━━━ Material for this task ━━━

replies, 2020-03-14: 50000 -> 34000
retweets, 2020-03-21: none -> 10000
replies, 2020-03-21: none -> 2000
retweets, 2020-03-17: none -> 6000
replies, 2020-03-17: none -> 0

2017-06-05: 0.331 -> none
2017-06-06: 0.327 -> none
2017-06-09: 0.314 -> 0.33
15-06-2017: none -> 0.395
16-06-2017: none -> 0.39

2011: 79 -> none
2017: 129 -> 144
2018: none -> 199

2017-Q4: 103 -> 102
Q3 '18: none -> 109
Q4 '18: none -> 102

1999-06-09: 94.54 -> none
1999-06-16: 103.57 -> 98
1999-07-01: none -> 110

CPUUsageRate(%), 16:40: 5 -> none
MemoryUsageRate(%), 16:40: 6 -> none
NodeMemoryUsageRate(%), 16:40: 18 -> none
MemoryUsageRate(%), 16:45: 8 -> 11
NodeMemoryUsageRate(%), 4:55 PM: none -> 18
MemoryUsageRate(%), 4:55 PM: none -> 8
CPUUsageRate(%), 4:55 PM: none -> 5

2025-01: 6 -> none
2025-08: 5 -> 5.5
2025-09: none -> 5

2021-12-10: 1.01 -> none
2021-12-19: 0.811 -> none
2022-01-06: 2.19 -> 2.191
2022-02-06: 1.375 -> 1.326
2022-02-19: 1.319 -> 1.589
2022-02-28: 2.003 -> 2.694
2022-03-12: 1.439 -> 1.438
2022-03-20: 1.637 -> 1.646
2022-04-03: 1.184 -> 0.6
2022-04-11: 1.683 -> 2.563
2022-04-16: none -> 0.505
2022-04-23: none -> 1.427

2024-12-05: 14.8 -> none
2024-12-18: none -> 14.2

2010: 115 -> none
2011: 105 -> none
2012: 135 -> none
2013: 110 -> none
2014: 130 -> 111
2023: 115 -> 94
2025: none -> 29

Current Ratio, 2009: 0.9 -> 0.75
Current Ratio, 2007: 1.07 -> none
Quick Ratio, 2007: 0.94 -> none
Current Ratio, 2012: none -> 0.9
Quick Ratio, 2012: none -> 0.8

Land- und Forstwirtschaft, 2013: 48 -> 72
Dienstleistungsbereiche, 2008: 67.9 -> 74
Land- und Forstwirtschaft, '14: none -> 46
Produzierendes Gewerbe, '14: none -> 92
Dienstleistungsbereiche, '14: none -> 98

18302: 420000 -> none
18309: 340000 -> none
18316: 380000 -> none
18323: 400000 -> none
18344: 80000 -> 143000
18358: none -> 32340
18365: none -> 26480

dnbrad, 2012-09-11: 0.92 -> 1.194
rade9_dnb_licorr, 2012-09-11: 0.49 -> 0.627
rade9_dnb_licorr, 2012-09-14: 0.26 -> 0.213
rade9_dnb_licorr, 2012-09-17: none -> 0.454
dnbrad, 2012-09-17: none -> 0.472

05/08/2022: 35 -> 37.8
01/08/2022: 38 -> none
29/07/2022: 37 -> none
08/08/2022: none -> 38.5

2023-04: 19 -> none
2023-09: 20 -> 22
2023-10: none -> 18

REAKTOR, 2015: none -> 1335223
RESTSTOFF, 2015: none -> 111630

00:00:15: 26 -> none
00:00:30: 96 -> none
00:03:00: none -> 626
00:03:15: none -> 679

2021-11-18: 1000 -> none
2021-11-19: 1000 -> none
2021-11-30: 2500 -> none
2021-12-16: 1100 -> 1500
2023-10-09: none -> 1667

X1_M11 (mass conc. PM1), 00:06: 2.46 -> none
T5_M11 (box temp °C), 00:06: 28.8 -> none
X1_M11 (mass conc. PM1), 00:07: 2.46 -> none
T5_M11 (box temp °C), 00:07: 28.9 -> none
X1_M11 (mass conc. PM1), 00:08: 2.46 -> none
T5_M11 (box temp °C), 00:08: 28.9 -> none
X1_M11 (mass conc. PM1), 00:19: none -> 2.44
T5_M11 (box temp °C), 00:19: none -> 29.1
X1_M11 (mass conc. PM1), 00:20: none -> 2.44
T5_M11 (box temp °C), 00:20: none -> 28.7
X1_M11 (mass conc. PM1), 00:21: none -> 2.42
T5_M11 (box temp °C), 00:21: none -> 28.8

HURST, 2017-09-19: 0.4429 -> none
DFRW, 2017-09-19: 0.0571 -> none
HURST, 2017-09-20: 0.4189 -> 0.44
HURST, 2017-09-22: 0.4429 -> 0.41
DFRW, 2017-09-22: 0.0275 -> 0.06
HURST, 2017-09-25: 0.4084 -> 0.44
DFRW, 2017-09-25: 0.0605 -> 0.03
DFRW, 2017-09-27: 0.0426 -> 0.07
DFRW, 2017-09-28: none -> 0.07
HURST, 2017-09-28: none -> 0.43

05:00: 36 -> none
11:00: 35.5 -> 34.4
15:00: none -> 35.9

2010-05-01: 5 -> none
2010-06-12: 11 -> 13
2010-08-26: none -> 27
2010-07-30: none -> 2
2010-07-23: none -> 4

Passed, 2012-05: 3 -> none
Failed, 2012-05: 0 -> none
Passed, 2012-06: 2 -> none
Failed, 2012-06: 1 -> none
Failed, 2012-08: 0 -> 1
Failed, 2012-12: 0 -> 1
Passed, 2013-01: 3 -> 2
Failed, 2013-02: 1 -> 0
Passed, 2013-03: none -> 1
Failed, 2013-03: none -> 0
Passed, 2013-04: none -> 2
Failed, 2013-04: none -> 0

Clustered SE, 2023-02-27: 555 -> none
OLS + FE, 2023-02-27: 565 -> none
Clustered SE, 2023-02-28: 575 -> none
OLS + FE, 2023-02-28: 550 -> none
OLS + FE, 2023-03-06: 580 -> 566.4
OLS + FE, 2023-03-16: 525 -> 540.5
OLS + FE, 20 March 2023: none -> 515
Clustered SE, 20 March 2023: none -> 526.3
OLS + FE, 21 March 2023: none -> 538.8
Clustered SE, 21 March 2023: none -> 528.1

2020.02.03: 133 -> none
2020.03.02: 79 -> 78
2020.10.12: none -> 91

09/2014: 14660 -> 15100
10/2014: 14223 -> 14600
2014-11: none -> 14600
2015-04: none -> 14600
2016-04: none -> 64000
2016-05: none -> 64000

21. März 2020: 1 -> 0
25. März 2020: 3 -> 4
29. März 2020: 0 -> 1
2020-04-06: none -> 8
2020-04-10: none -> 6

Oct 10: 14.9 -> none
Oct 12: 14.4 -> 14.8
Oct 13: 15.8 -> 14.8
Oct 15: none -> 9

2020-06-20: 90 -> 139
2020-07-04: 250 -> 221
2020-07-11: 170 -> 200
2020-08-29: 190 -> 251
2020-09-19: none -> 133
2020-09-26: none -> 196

━━━

**Action item**
Please reproduce, exactly as they appear above, the lines from the line containing "replies, 2020-03-17: none -> 0" up to and including the line containing "1999-07-01: none -> 110".

**Worked solution**
replies, 2020-03-17: none -> 0

2017-06-05: 0.331 -> none
2017-06-06: 0.327 -> none
2017-06-09: 0.314 -> 0.33
15-06-2017: none -> 0.395
16-06-2017: none -> 0.39

2011: 79 -> none
2017: 129 -> 144
2018: none -> 199

2017-Q4: 103 -> 102
Q3 '18: none -> 109
Q4 '18: none -> 102

1999-06-09: 94.54 -> none
1999-06-16: 103.57 -> 98
1999-07-01: none -> 110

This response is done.